Detecting topics of chat discussions in A computer supported collaborative learning (CSCL) environment
Künye
Afacan Adanır, G. (2019). Detecting topics of chat discussions in A computer supported collaborative learning (CSCL) environment. The Turkish Online Journal of Distance Education (TOJDE), 20 (1), 96-114.Özet
Learning groups' conversations in computer supported collaborative learning (CSCL) environments result in significant information regarding the content of the course. This information is beneficial for instructors to analyze learners' activities during their collaboration process. In understanding these activities and performance of learners, the topic of conversation is important. The purpose of the study is to detect topics of chat discussions conducted by groups of learners while collaboratively studying in an online CSCL environment called Virtual Math Teams (VMT). We implemented the study in the context of a graduate level course during one term in a large state university in Turkey. Participants are MSc and PhD students registered to the course and divided over five groups of three students. We combined and employed methods of data mining, social network analysis, and topic detection to identify topics of learners' discussions. Our data analysis process aims to identify the task related topics occurred in chat discussion of learning teams. In our analysis we followed the stages of data preprocessing, segmentation analysis, and topic detection.

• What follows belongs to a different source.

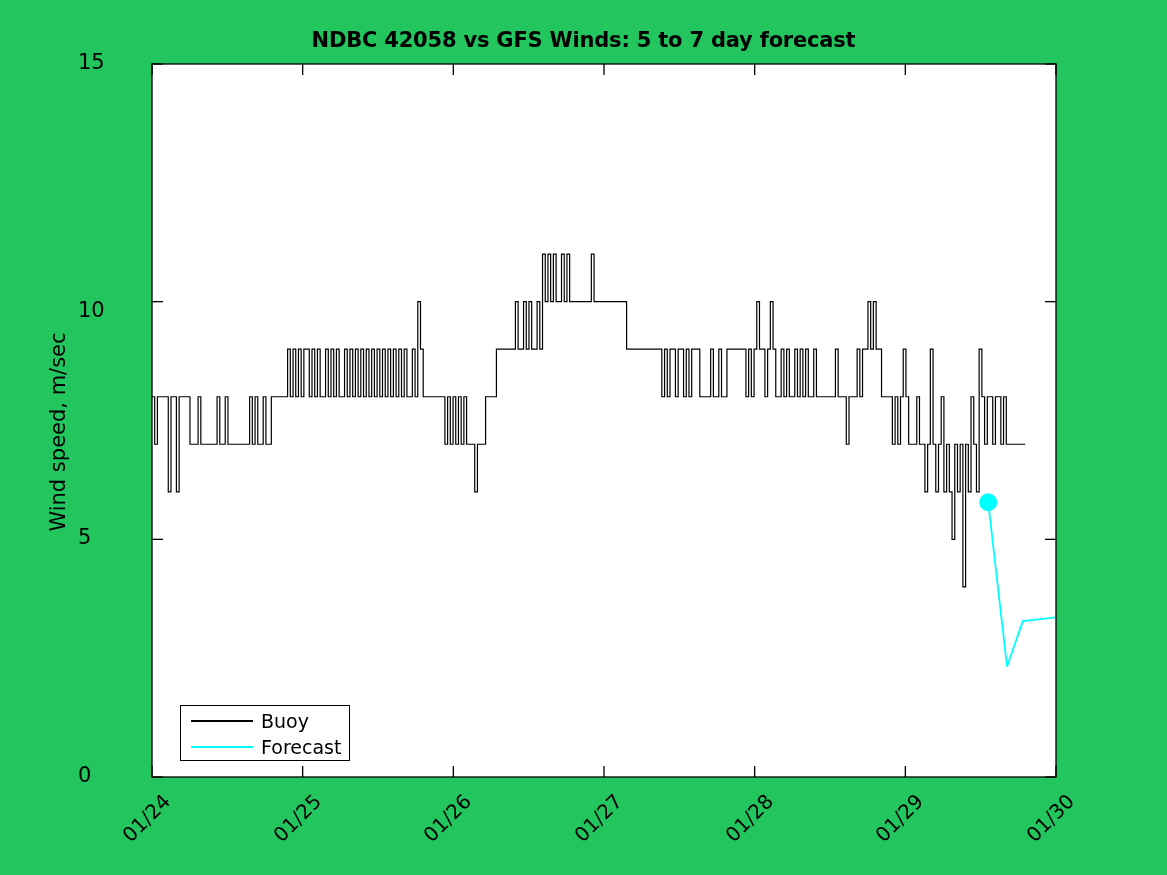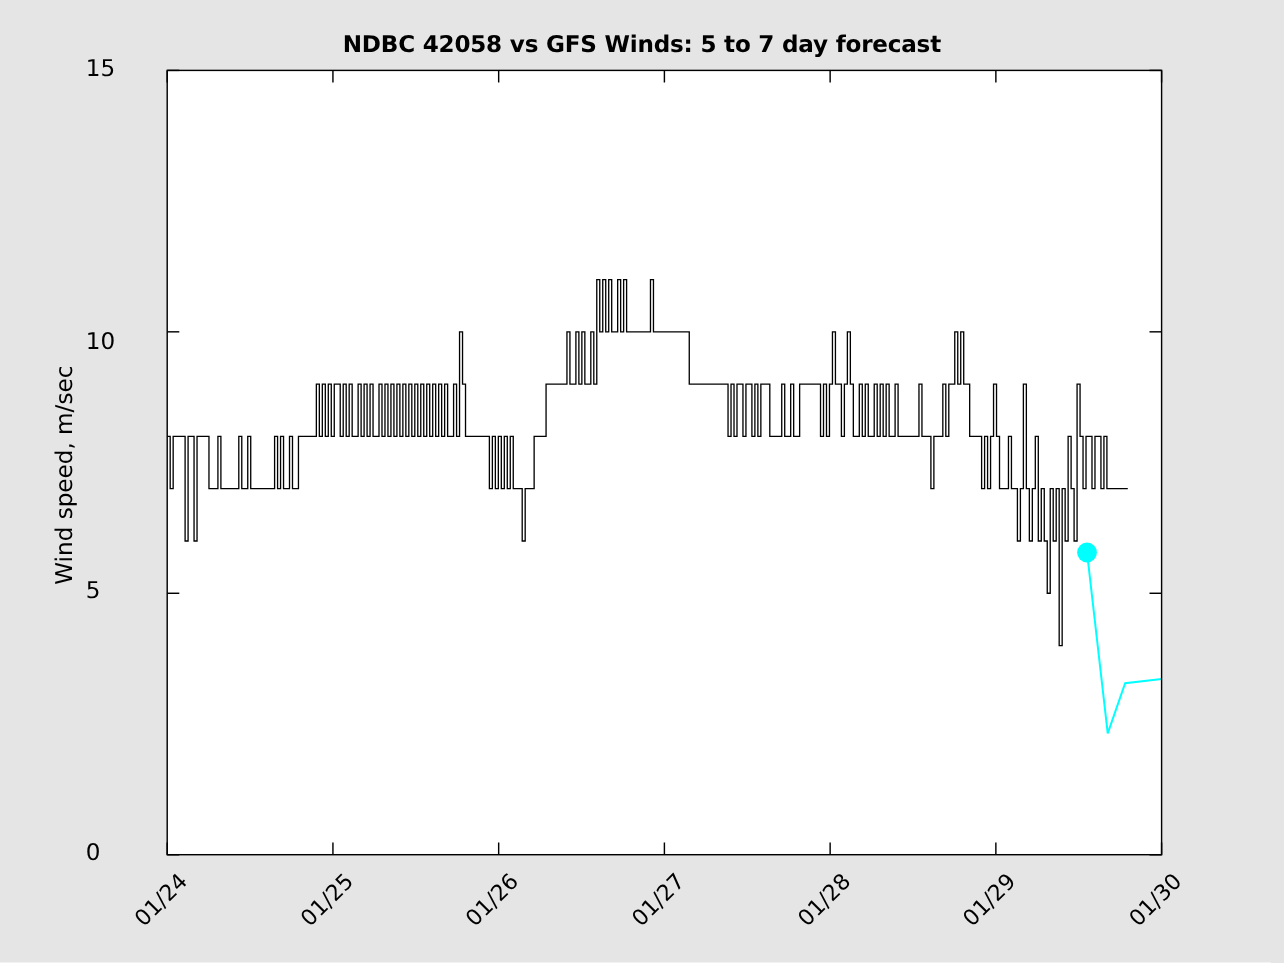"NDBC 42058 vs GFS Winds:" #figure { background: #e5e5e5 -> #22c55e }
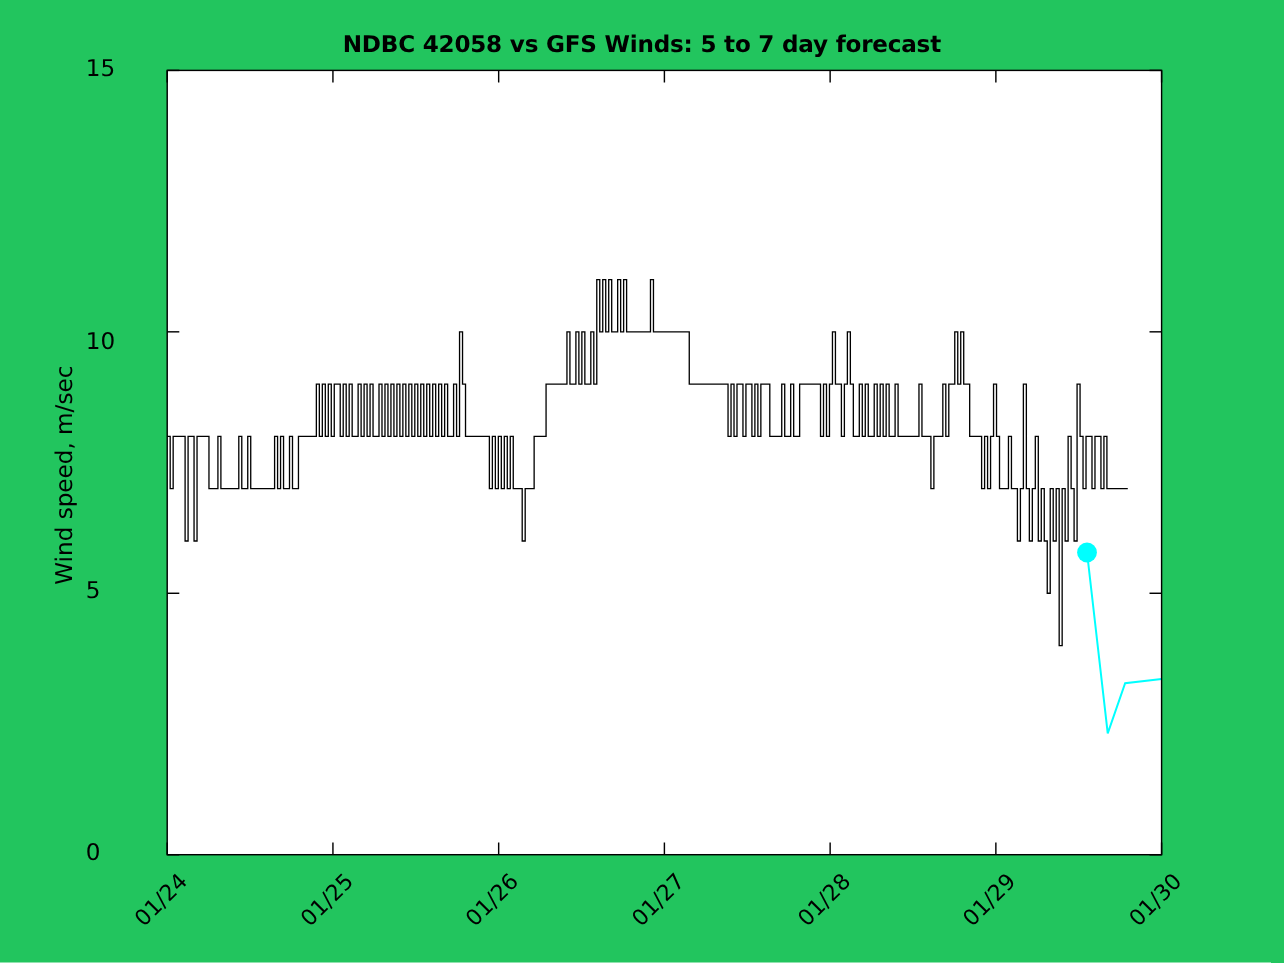"Buoy" div { html: none -> <div> <div> <div></div> <div>Buoy</div> </div> <div> <div></div> <div>Forecast</div> </div> </div> }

Our purpose with the preprocessing stage was eliminating improper data for the main analysis and making the data ready for analysis stage. Therefore, our final corpus was shaped to involve 95% of initial chat messages. Segmentation analysis aims to explore organization of chat discussion and divides the chat logs into more manageable units according to their corresponding contents. In total, we resulted 294 segments including task related and non-task related ones. The topic detection analysis explored the content of chat segments and revealed the major subject of discussions with the use of latent semantic analysis, which is applied to find content similarity among segments and indicative words produced through the use of two mode network analysis.